The Safer Buildings Program has cleared 17,375 buildings of potentially combustible cladding since 2018, but the Queensland Building and Construction Commission (QBCC) is reminding remaining building owners, who have not completed the process, that they have only days to finalise their reports before becoming liable for fines.
Under the legislation introduced to compel rectification of dangerous buildings, owners of buildings must complete the process before the May 3 deadline passes, following which a fine of up to $22,019.25 applies.
QBCC Commissioner Brett Bassett said throughout the extensive, two-year process, most building owners, managers and body corporates have taken their responsibility seriously to ensure the building they own and manage is safe for all users.
“Everyone has a right to feel safe in the buildings they live or work in and it’s good to see that 90 per cent of those buildings have completed the process to give those assurances,” Mr Bassett said.
“The regulations are all about uncovering those potentially unsafe buildings, so that Queensland can avoid a tragedy like the Grenfell Tower fire, which killed 71 people, or the several near misses here in Australia, like the Lacrosse fire in Melbourne, which caused $12.7 million in damage.
“Only after all the buildings have been through the Safer Buildings Program will we have a clear picture of how many buildings are a cladding fire risk and what is required to ensure building owners rectify them.”
Mr Bassett said while the deadline is fast approaching, there is still time for building owners to put the safety of Queenslanders first.

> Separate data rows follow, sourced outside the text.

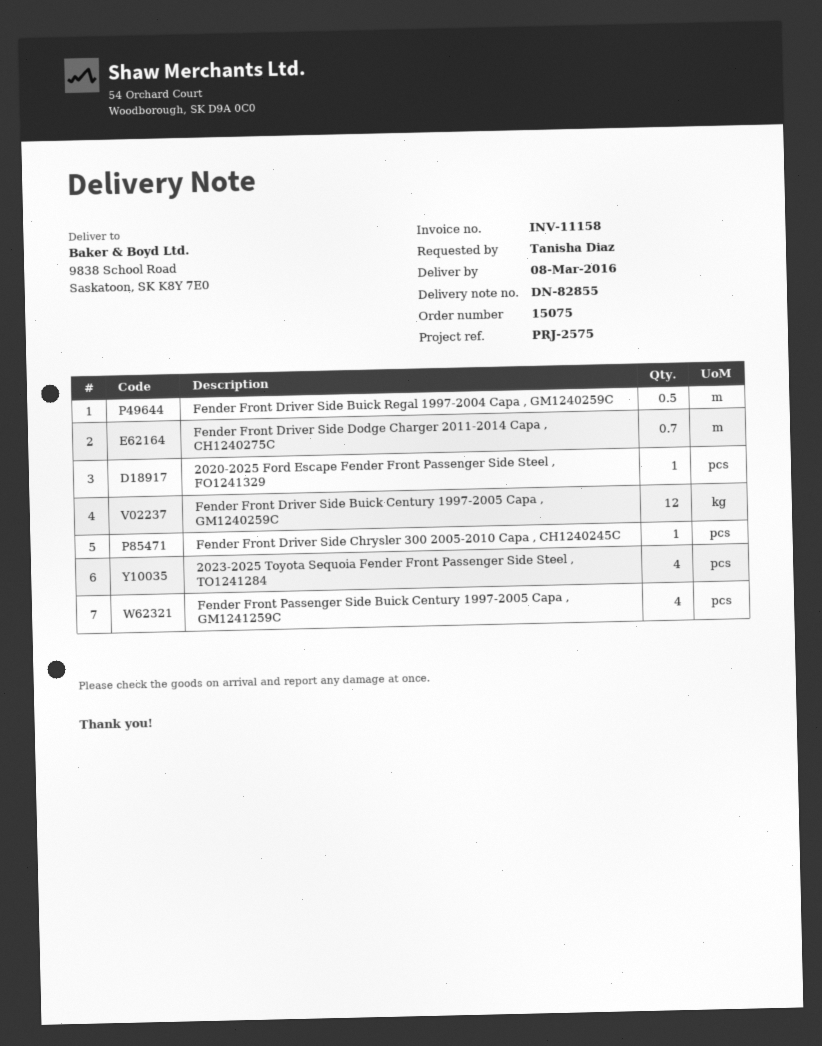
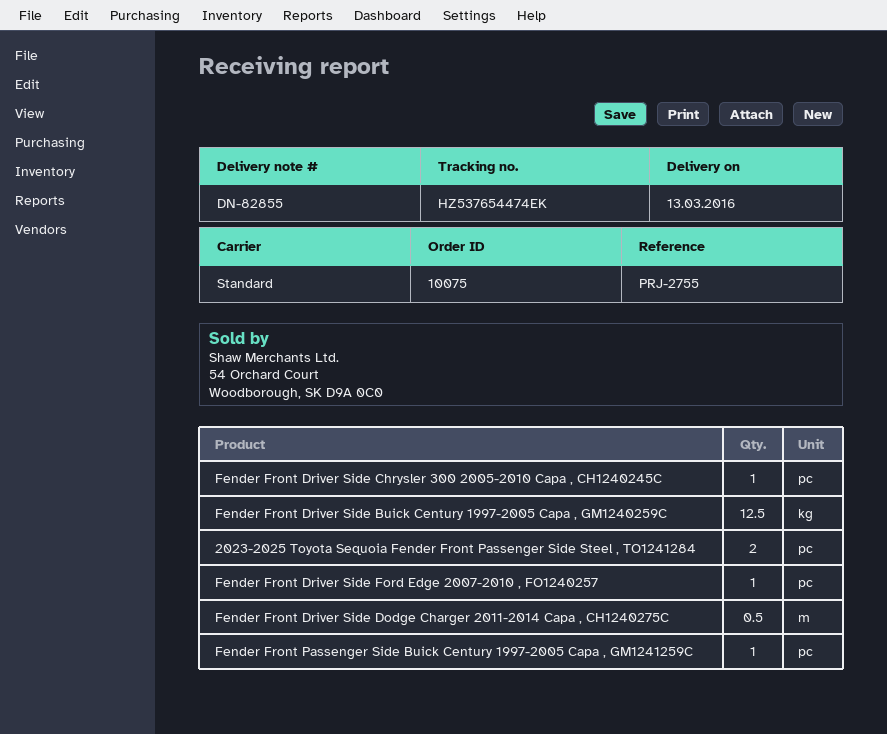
order number: 15075 -> 10075
delivery date: 2016-03-08 -> 2016-03-13
reference: PRJ-2575 -> PRJ-2755
Fender Front Driver Side Buick Regal 1997-2004 Capa , GM1240259C: 0.5 -> none
Fender Front Driver Side Dodge Charger 2011-2014 Capa , CH1240275C: 0.7 -> 0.5
2020-2025 Ford Escape Fender Front Passenger Side Steel , FO1241329: 1 -> none
Fender Front Driver Side Buick Century 1997-2005 Capa , GM1240259C: 12 -> 12.5
2023-2025 Toyota Sequoia Fender Front Passenger Side Steel , TO1241284: 4 -> 2
Fender Front Passenger Side Buick Century 1997-2005 Capa , GM1241259C: 4 -> 1
Fender Front Driver Side Ford Edge 2007-2010 , FO1240257: none -> 1

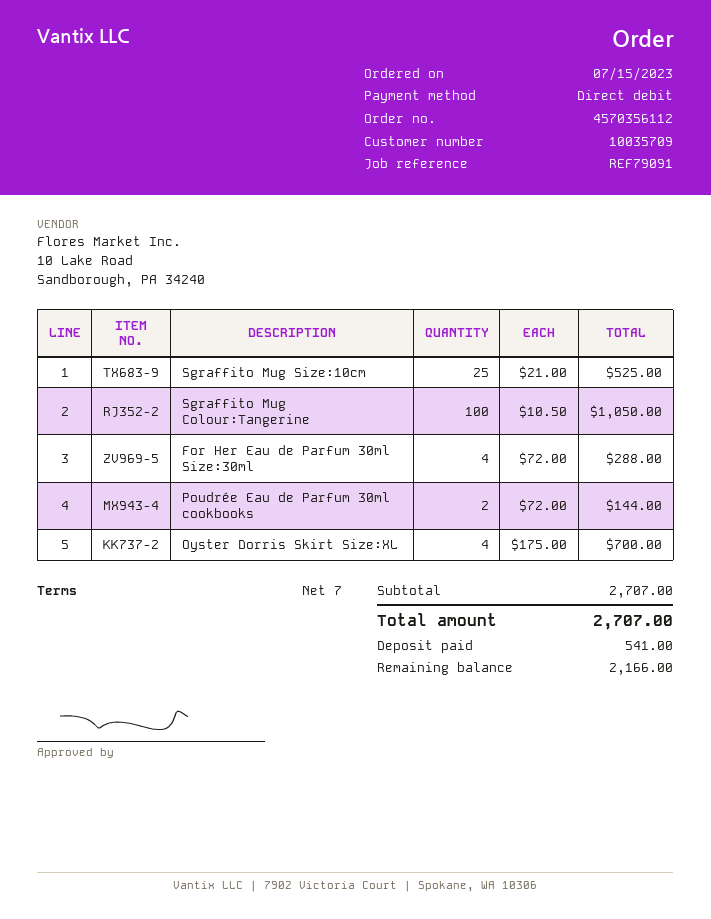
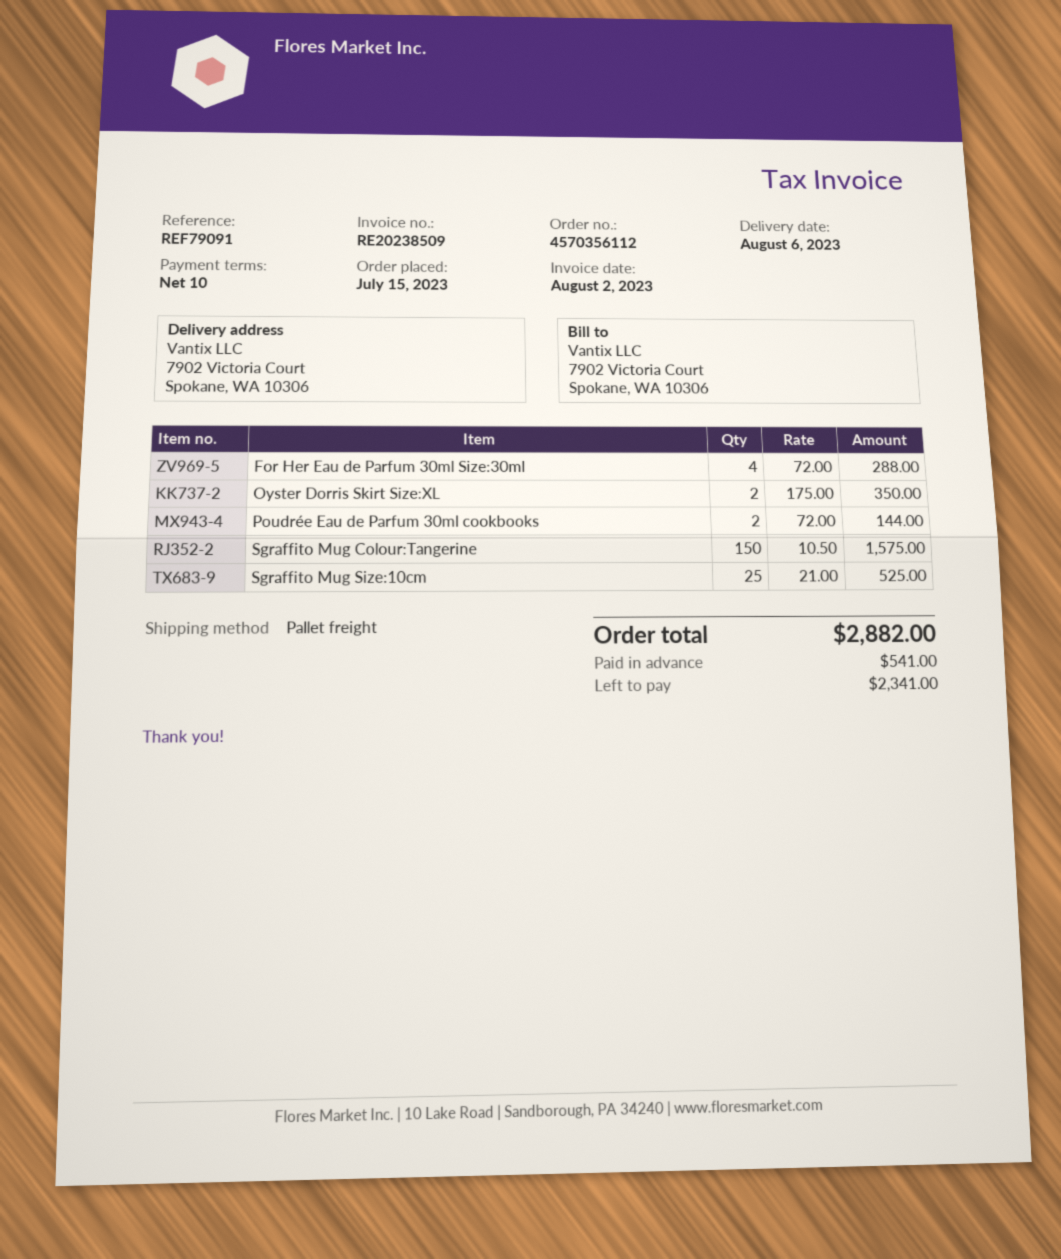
payment terms: 7 days -> 10 days
Sgraffito Mug Colour:Tangerine: 100 x 10.50 = 1050.00 -> 150 x 10.50 = 1575.00
Oyster Dorris Skirt Size:XL: 4 x 175.00 = 700.00 -> 2 x 175.00 = 350.00
total: 2707.00 -> 2882.00
balance: 2166.00 -> 2341.00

“Once that deadline passes, the QBCC is required under the legislation to commence regulatory action,” the Commissioner said.

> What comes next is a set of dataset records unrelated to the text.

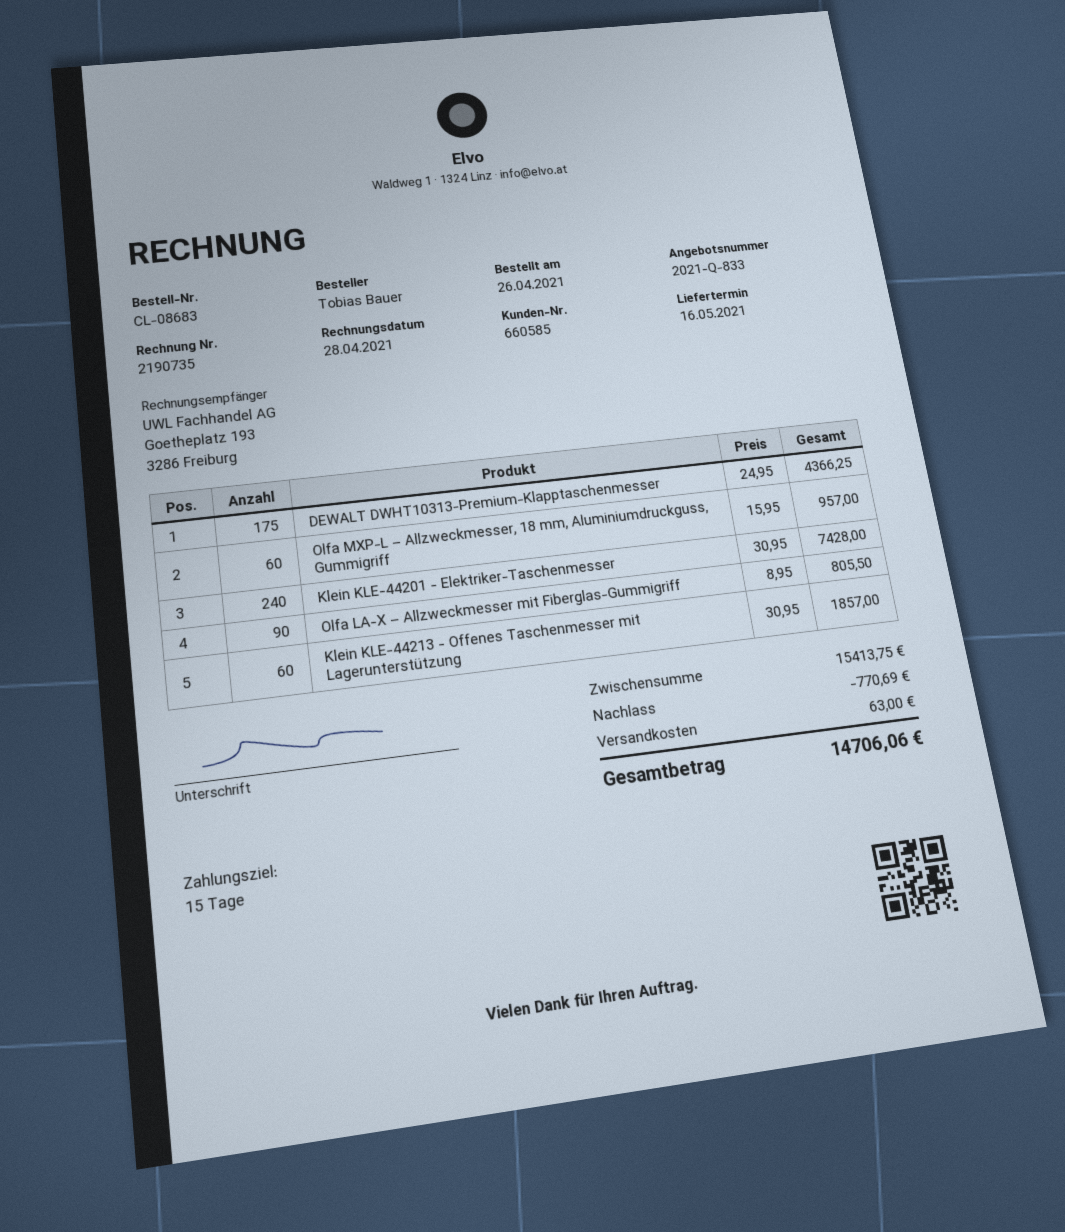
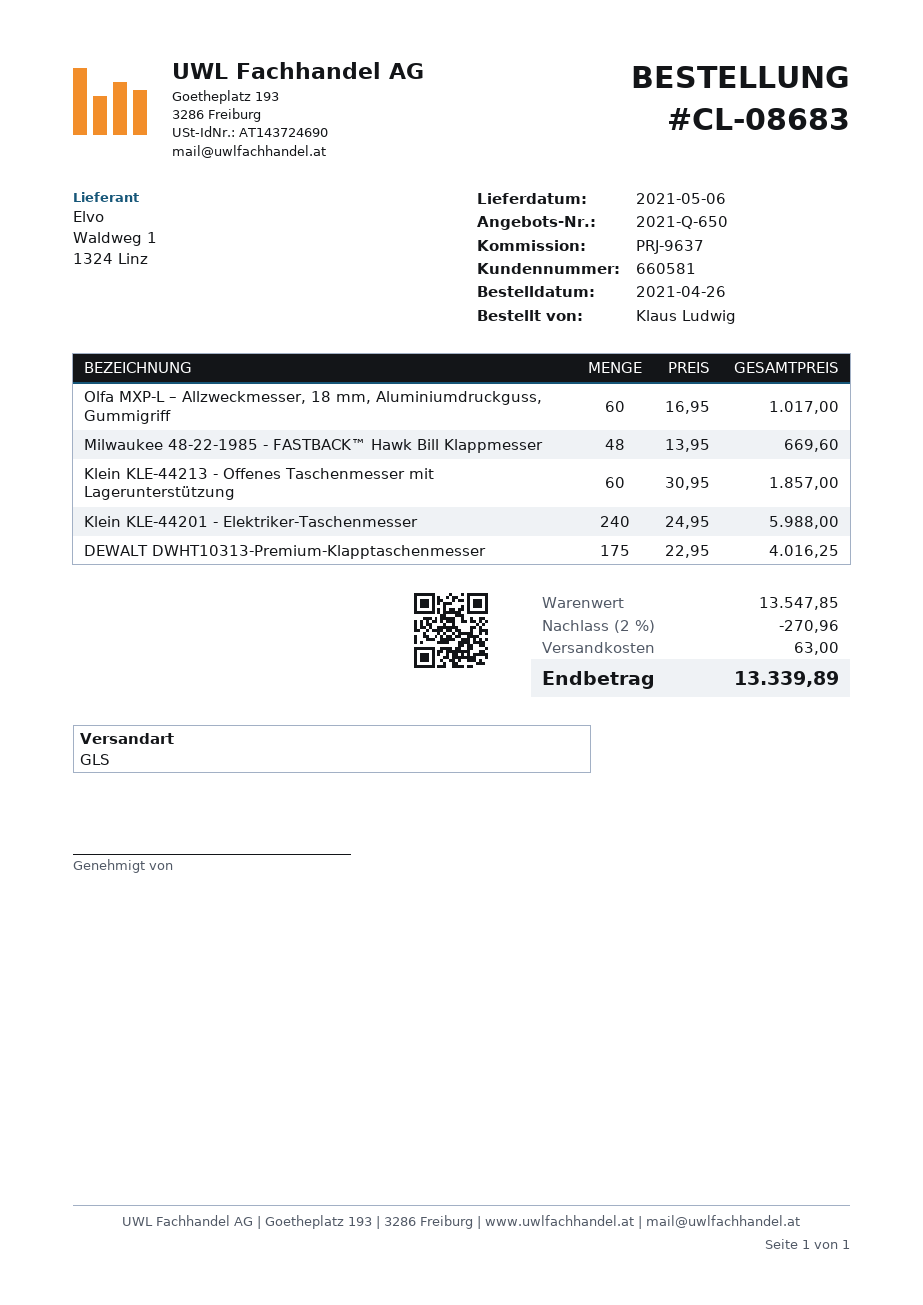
quote number: 2021-Q-833 -> 2021-Q-650
delivery date: 2021-05-16 -> 2021-05-06
customer number: 660585 -> 660581
ordered by: Tobias Bauer -> Klaus Ludwig
DEWALT DWHT10313-Premium-Klapptaschenmesser: 175 x 24.95 = 4366.25 -> 175 x 22.95 = 4016.25
Olfa MXP-L – Allzweckmesser, 18 mm, Aluminiumdruckguss, Gummigriff: 60 x 15.95 = 957.00 -> 60 x 16.95 = 1017.00
Klein KLE-44201 - Elektriker-Taschenmesser: 240 x 30.95 = 7428.00 -> 240 x 24.95 = 5988.00
Olfa LA-X – Allzweckmesser mit Fiberglas-Gummigriff: 90 x 8.95 = 805.50 -> none
Milwaukee 48-22-1985 - FASTBACK™ Hawk Bill Klappmesser: none -> 48 x 13.95 = 669.60
subtotal: 15413.75 -> 13547.85
discount: 770.69 -> 270.96
total: 14706.06 -> 13339.89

“While the appropriate regulatory action will be determined on a case-by-case basis, there are strict penalties under the regulation for those found to have broken the law, including fines of more than $22,000.
“The State Government established significant resources and guidance for building owners, including guidance to avoid price gouging by building practitioners, so it is difficult to see what legitimate reason there would be for not completing the process after two years.
“Above any penalty set out in the regulation is the moral and common law onus on a building owner to ensure the building is safe for its occupants.”
With just days left, around 1,900 buildings are yet to complete the program, which in most cases, is to simply submit an assessment of whether or not the building has any combustible cladding or not.”
The ongoing completion of the process, and the subsequent outcomes, are being overseen by the Safer Buildings Taskforce, which includes the Board of Professional Engineers, Queensland Fire and Emergency Services and the QBCC, to ensure that a considered and coordinated approach can be taken in relation to the cladding fire risk exposed across the nation.